Thanks to all of you who love me and the people in your life unconditionally.  xx.a

4 comments:

  1. I love this post Amie. You are a beautiful person, your post just helped me see how beautiful you really are. I also feel bad for all that you have gone through. :( No one should be treated in that manner regardless of how they choose to live their life.

    I support you 100% and then some. xxJanalin

    ReplyDelete
  2. It's post like these that make me feel sad for my friends that are going through this struggle; as well as myself, and the world that has yet to learn to accept people for who they are and the things they can not change. Unfortunately, those are the types of questions people ask, they do think it's a choice, and some people choose to be self-righteous ass holes about it.

    It's also posts like this that make me happy that i have been able to find a person in my life that is willing to say what needs to be said! More power to ya hunny! Live your life to make yourself happy and damn the rest; it's their problem not yours. And while being judged does hurt, that's when you know it's time to kick them out of your life.

    if you ever need someone to lean on, talk to, or just blow some steam off with, I'm there for you.

    xoxoxox
    Mandy

    ReplyDelete
  3. You are incredibly strong and I admire you so much. You seem so happy and free and you don't care what people think. You are the most beautiful person inside and out. You are an intelligent, gorgeous, optimistic person. I wish i was more like you. I'm jealous of you. I'm attracted to women, but I'm scared of what others might think. So I keep it a secret till I'm comfortable to express it. I'm attracted to you and always have been. You and I were acquaintances a long time ago and attended the same church for a while.. I wish we were friends now. You inspire me. Thank you for sharing this. love ya lady!

    ReplyDelete
  4. To Anonymous:

    Your first step was posting on this blog. Well done. Writing it down helps, seeing is believing. Your next step is saying i out loud when you are alone. You will start to be less and less shocked at the sound of your voice saying those words. That is often times the most terrifying thing for someone who hasn't "come out" is to hear themselves admit it, even more than their concern about what others will think. After a while, start saying it to your pets, if you need to, that was it is slowly coming out of you, as opposed to spontaneous combustion in front of every person in your family.

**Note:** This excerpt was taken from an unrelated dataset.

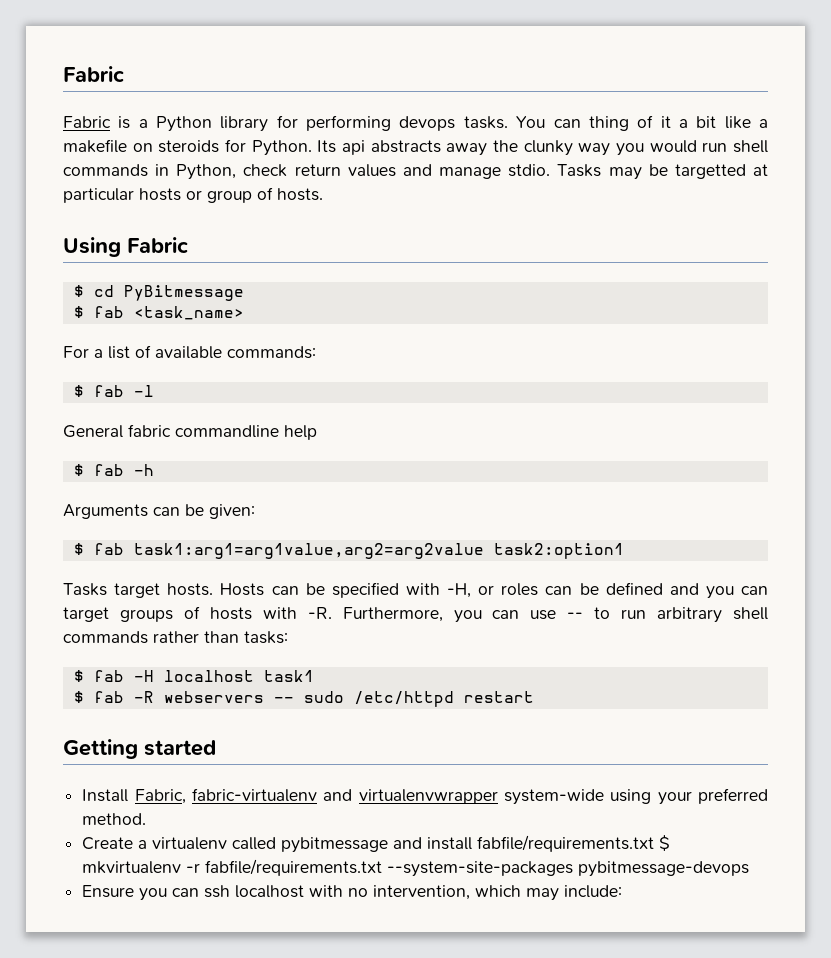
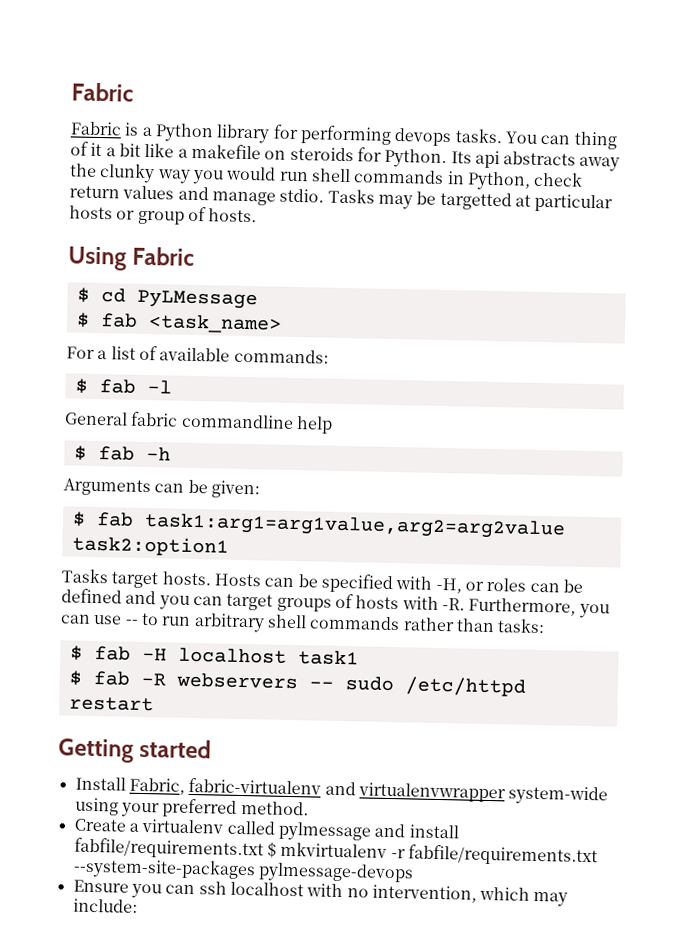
[123,285,244,301] PyBitmessage -> [136,289,258,310] PyLMessage
[281,837,389,853] pybitmessage -> [277,821,371,842] pylmessage
[578,861,750,877] pybitmessage-devops -> [257,862,414,884] pylmessage-devops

    As for me, though I don't know who you are, I am flattered that you found me attractive. I hope that you use this inspiration to find it within yourself to be who you really are. There is a lot of talk about God and his feelings on homosexuality (of any level) and I am currently doing research to discuss whether or not there is any PROVEN "wiggle room" on the translations and/or wording from the original writings. Look for that post in the future. Good luck with your journey, and feel free to come to me anytime if you need help.